Da! Wir zucken zusammen. War dort nicht ein schattenhaftes Wesen dicht an uns vorbeigehuscht?

Die Kollegin schaltet das Licht an. Erleichtert atmen wir auf und finden uns in einem hell gestrichenen, mit seinen schwungvollen Winkeln beinahe an moderne Architektur erinnernden Kellerraum des Fontane-Archivs wieder. Nur wenige Mitarbeiter:innen wussten von ihr, viele sehen sie zum ersten Mal: die Fledermaushöhle des Theodor-Fontane-Archivs.

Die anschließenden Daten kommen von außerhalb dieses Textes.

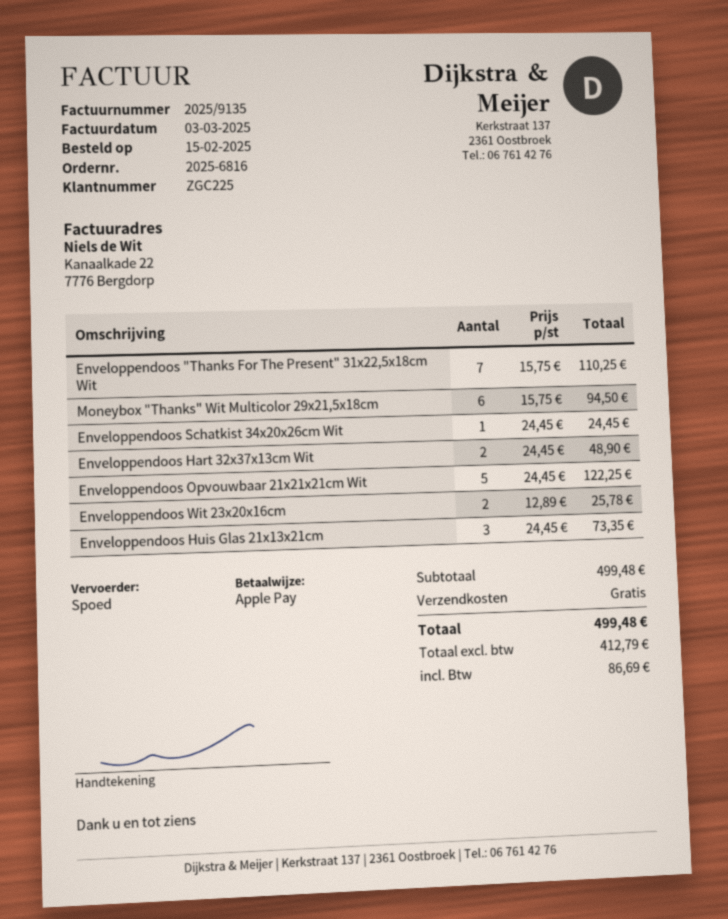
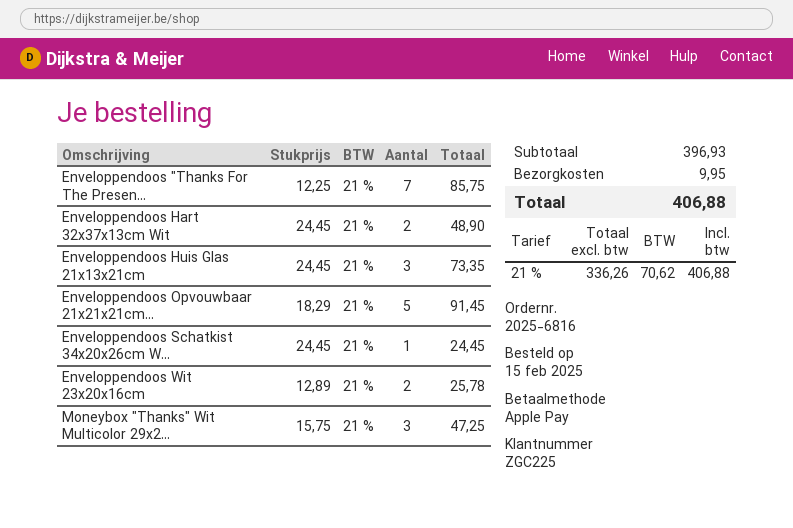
Enveloppendoos "Thanks For The Present" 31x22,5x18cm Wit: 7 x 15.75 = 110.25 -> 7 x 12.25 = 85.75
Moneybox "Thanks" Wit Multicolor 29x21,5x18cm: 6 x 15.75 = 94.50 -> 3 x 15.75 = 47.25
Enveloppendoos Opvouwbaar 21x21x21cm Wit: 5 x 24.45 = 122.25 -> 5 x 18.29 = 91.45
subtotal: 499.48 -> 396.93
shipping: 0.00 -> 9.95
net: 412.79 -> 336.26
tax: 86.69 -> 70.62
total: 499.48 -> 406.88

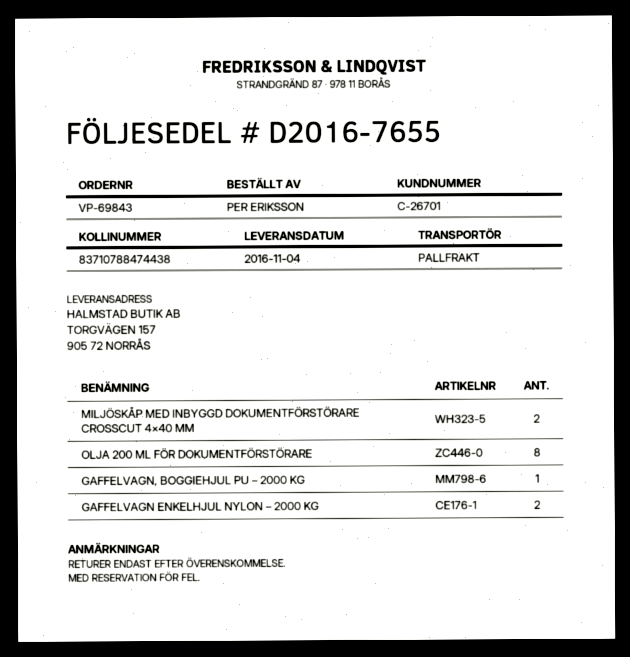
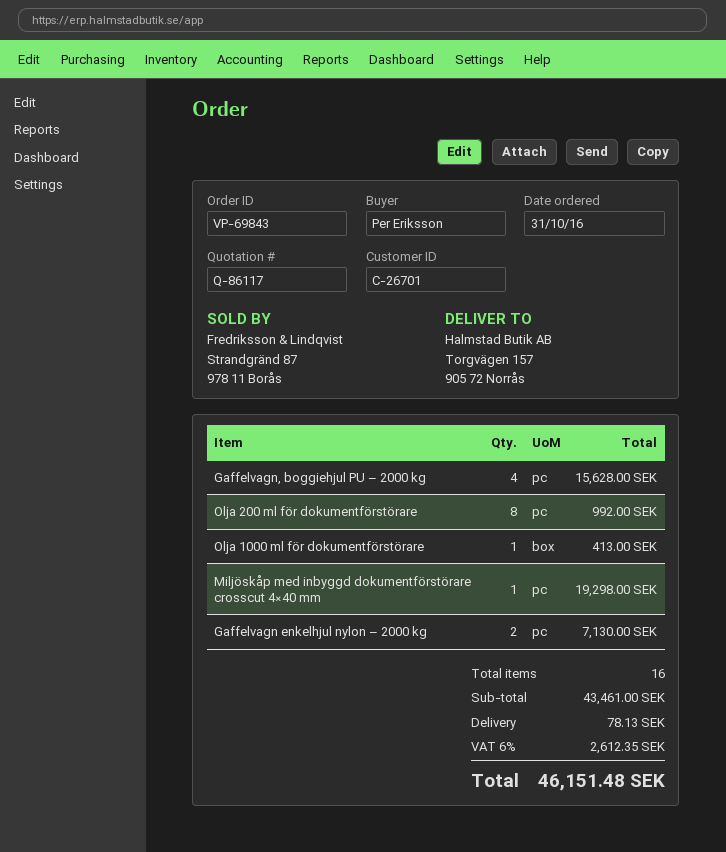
MILJÖSKÅP MED INBYGGD DOKUMENTFÖRSTÖRARE CROSSCUT 4×40 MM: 2 -> 1
GAFFELVAGN, BOGGIEHJUL PU – 2000 KG: 1 -> 4
Olja 1000 ml för dokumentförstörare: none -> 1

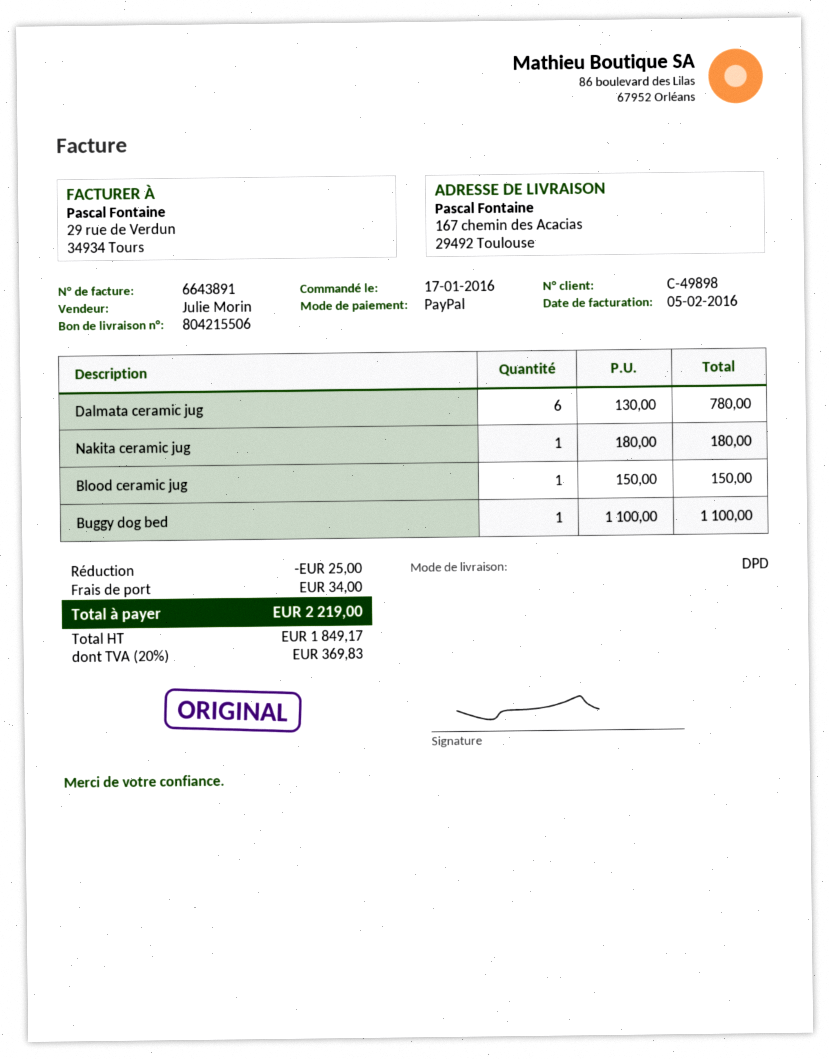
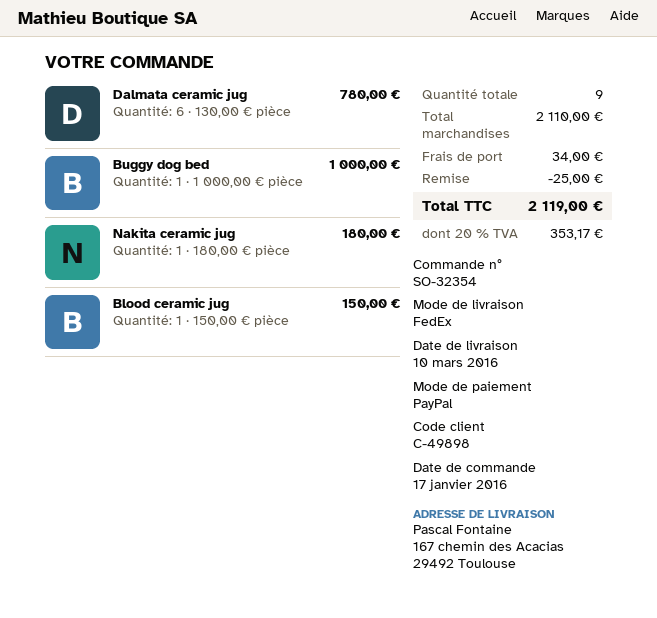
shipping method: DPD -> FedEx
Buggy dog bed: 1 x 1100.00 = 1100.00 -> 1 x 1000.00 = 1000.00
tax: 20% = 369.83 -> 20% = 353.17
total: 2219.00 -> 2119.00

Diejenigen von uns, die bislang geglaubt hatten, das Literaturarchiv bewahre nur Kulturgüter wie alte Handschriften und Bücher, wurden nun eines Besseren belehrt: Auch Fledermäuse zählen zu den erhaltenswerten Schätzen des Hauses. Sie bewohnten die Villa bereits vor ihren jetzigen Mietern, dem Fontane-Archiv und dem Brandenburgischen Literaturbüro. Das seit 1993, seit der Nutzung durch die Rote Armee und die sowjetische Militärverwaltung beinahe vierzehn Jahre lang leerstehende und ruinöse Gebäude war ein optimales Habitat für die Fledertiere, die sich in den herrschaftlichen Mauern schnell ansiedelten.

Bild: SPSG
Diese Collage aus Einzelbildern der Frontseite der Villa Quandt wurde von der Stiftung Preußische Schlösser und Gärten 2006 zu Beginn der Sanierung erstellt und zeigt eindrücklich den Zustand des Gebäudes vor Beginn der Arbeiten.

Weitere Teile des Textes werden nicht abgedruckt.